Chapter 19 - The International Legal Environment

The 1909 Shanghai Conference

U.S. interest in international drug control grew substantially following the Spanish-American War, which led to its acquisition of the Philippines in 1898.[1][10] The acquisition brought with it what the American administration perceived as a serious problem: a government-run opium supply monopoly. Under the guidance of the new Episcopal Bishop of the Philippines, Charles Henry Brent, the monopoly was shut down. Yet smuggling continued, and Brent, who regarded the opium issue as a moral question and use of the drug as “a social vice … a crime,” persuaded President Theodore Roosevelt to support holding an international meeting in Shanghai to remedy what was clearly a regional problem.[2][11]  

In February 1909, the International Opium Commission[3][12] met in Shanghai, with Brent as its president. However, because the participants did not have the necessary plenipotentiary powers to conclude a treaty, the result was simply a collection of facts and a set of non-binding recommendations.

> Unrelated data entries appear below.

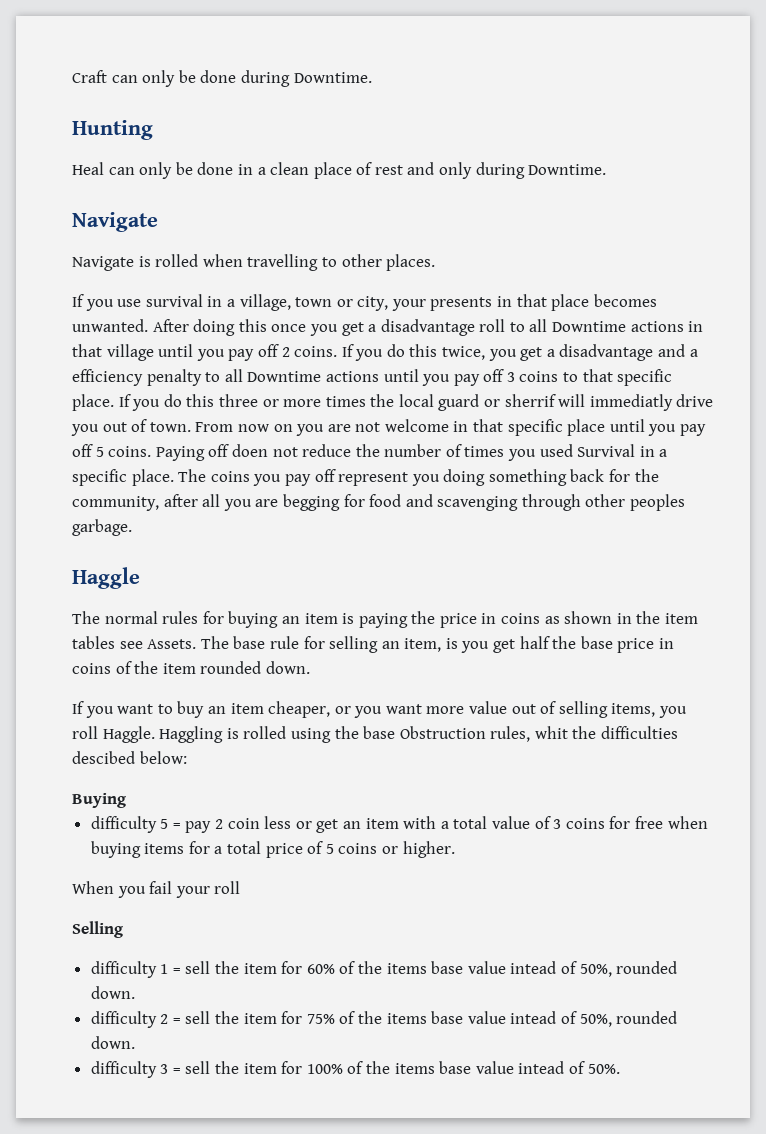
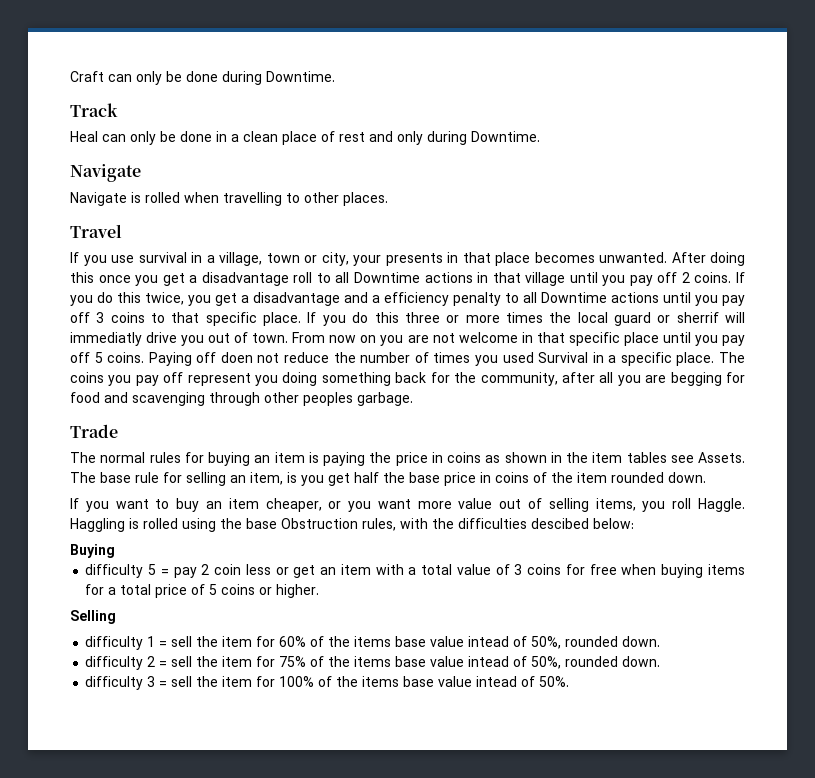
- Hunting
+ Track
+ Travel
- Haggle
+ Trade
- Haggling is rolled using the base Obstruction rules, whit the difficulties descibed below:
+ Haggling is rolled using the base Obstruction rules, with the difficulties descibed below:
- When you fail your roll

In the discussions on the Commission’s terms of reference, one question that arose was whether drug-related medical issues, such as addiction and its treatment, should be considered; the proposal was defeated (by a majority of one) because it was felt that there was insufficient medical expertise present at the meeting.[4][13] This set a telling precedent: most subsequent drug meetings would be attended predominantly by diplomats and civil servants, with little significant input from medical experts.

The negotiations during the Commission’s meetings laid the groundwork for future conferences. The U.S., aggressively represented by Hamilton Wright, tried to persuade the colonial powers to support a narrow definition of “legitimate use” of opium, under which any non-medical or non-scientific use–by Western medical and scientific standards–would be considered illicit. The colonial powers advocated a softer approach, which would permit “quasi-medical use”. In the final wording of Resolution 3, the Commission concluded “that the use of opium in any form otherwise than for medical purposes is held by almost every participating country to be a matter for prohibition or for careful regulation; and that each country in the administration of its system or regulation purports to be aiming, as opportunity offers, at progressively increasing stringency” (emphasis as in original).

The Commission was, in fact, far from “international”. The focus was on China’s opium problems–five of the nine resolutions mentioned China by name–and the U.S. and Britain dominated the discussions. The U.S. was pushing for prohibition and felt that China needed assistance with its domestic opium problems. Britain worked to protect its lucrative Indian opium trade, arguing that curbing such trade would be useless until China brought its domestic production under control.[5][14]  

Underlying the U.S. delegation’s hard-line stance at the Shanghai meeting were key domestic political and economic goals that would also colour later negotiations. It was assumed that if other countries controlled their own opium production and exports, the U.S. would not be burdened with the task, because the poppy and the coca leaf had never been grown in appreciable quantities in North America. Furthermore, international agreements calling on countries to take drastic internal measures provided ammunition for Brent and Wright, who were pressuring the U.S. government to develop stringent domestic drug control laws.[6][15]

 



[1][10]  Lowes, P.D. (1966) The Genesis of International Narcotics Control. Geneva: Droz, page 102.

[2][11]  Bewley-Taylor, D.R. (1999) The United States and International Drug Control. page 19.

[3][12]  The Commission included all the colonial powers in the region – Britain, France, Germany, Japan, the Netherlands, Portugal and Russia – and China, Siam [now Thailand], Persia [now Iran], Italy and Austria-Hungary. (McAllister (2000), page 28)

[4][13]  Bruun et al. (1975), page 11; Lowes (1966), page 187-188.

[5][14]  Walker III, William O., (1991) Opium and Foreign Policy: The Anglo-American Search for Order in Asia, 1912-1954, Chapel Hill, N.C.: University of North Carolina Press, page 16-17; Lowes (1966), page 152-153.

[6][15]  Musto (1999), page 36-37.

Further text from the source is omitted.